Objective: To evaluate prognostic factors in patients with T3,N0-1 glottic and transglottic carcinoma treated in a single institution.

Design: Retrospective, nonrandomized case series.

Setting: Tertiary case referral centers, ambulatory or hospitalized care.

Patients: Two hundred twenty-one consecutive cases of stage III glottic or transglottic squamous cell carcinoma. Tumor stage was T3,N0,M0 in 167 cases and T3,N1,M0 in 54 cases.

Interventions: Surgery in 176 cases and radiotherapy in 45 cases.

Main outcome measures: Recurrences and survival (multivariate).

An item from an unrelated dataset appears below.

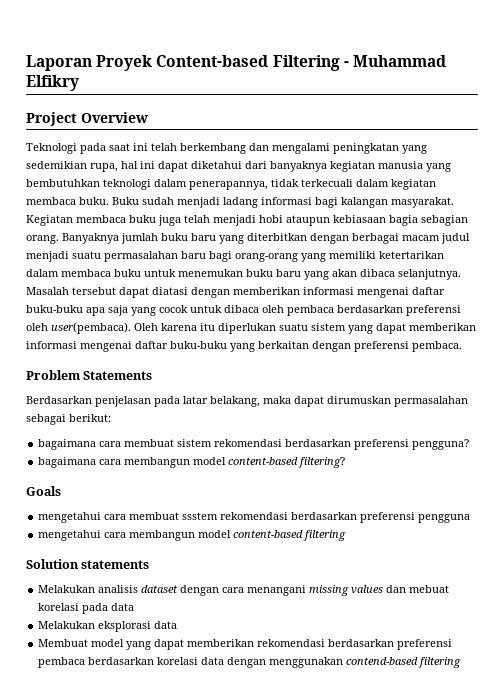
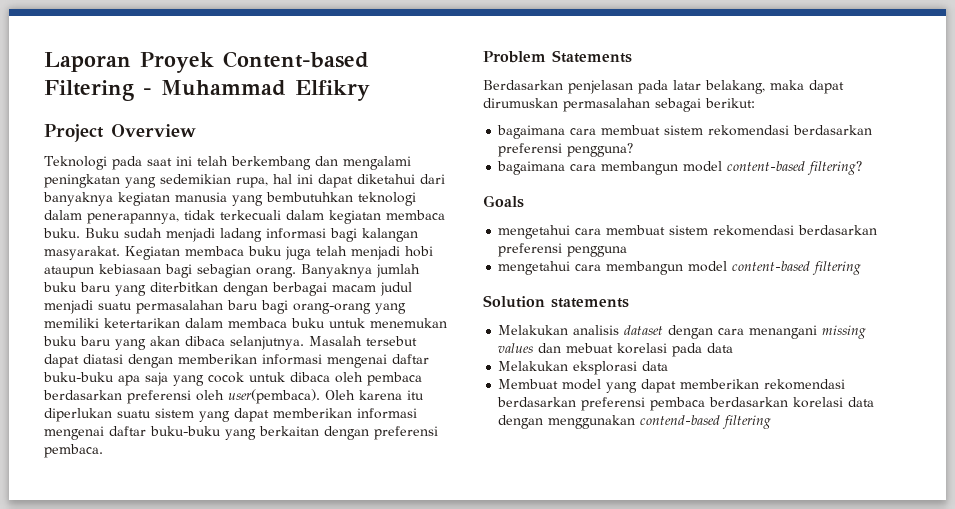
[389,215,418,226] bagia -> [165,264,192,278] bagi
[182,512,219,520] ssstem -> [669,225,709,235] sistem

Results: Almost 7% of the patients who underwent surgery and 39.6% who had radiotherapy had local recurrences. Recurrences in the neck were seen in 16.4% of the patients who underwent surgery and in 10.5% of those who had radiotherapy. Distant metastases were diagnosed only in patients who underwent surgery (4.6%). The 5-year actuarial overall survival rates were 56.3% in the surgical group and 35.2% in the radiotherapy group (P = .007). Age involvement of pyriform sinus, N stage, and history of tracheostomy were independent prognostic factors for risk of death.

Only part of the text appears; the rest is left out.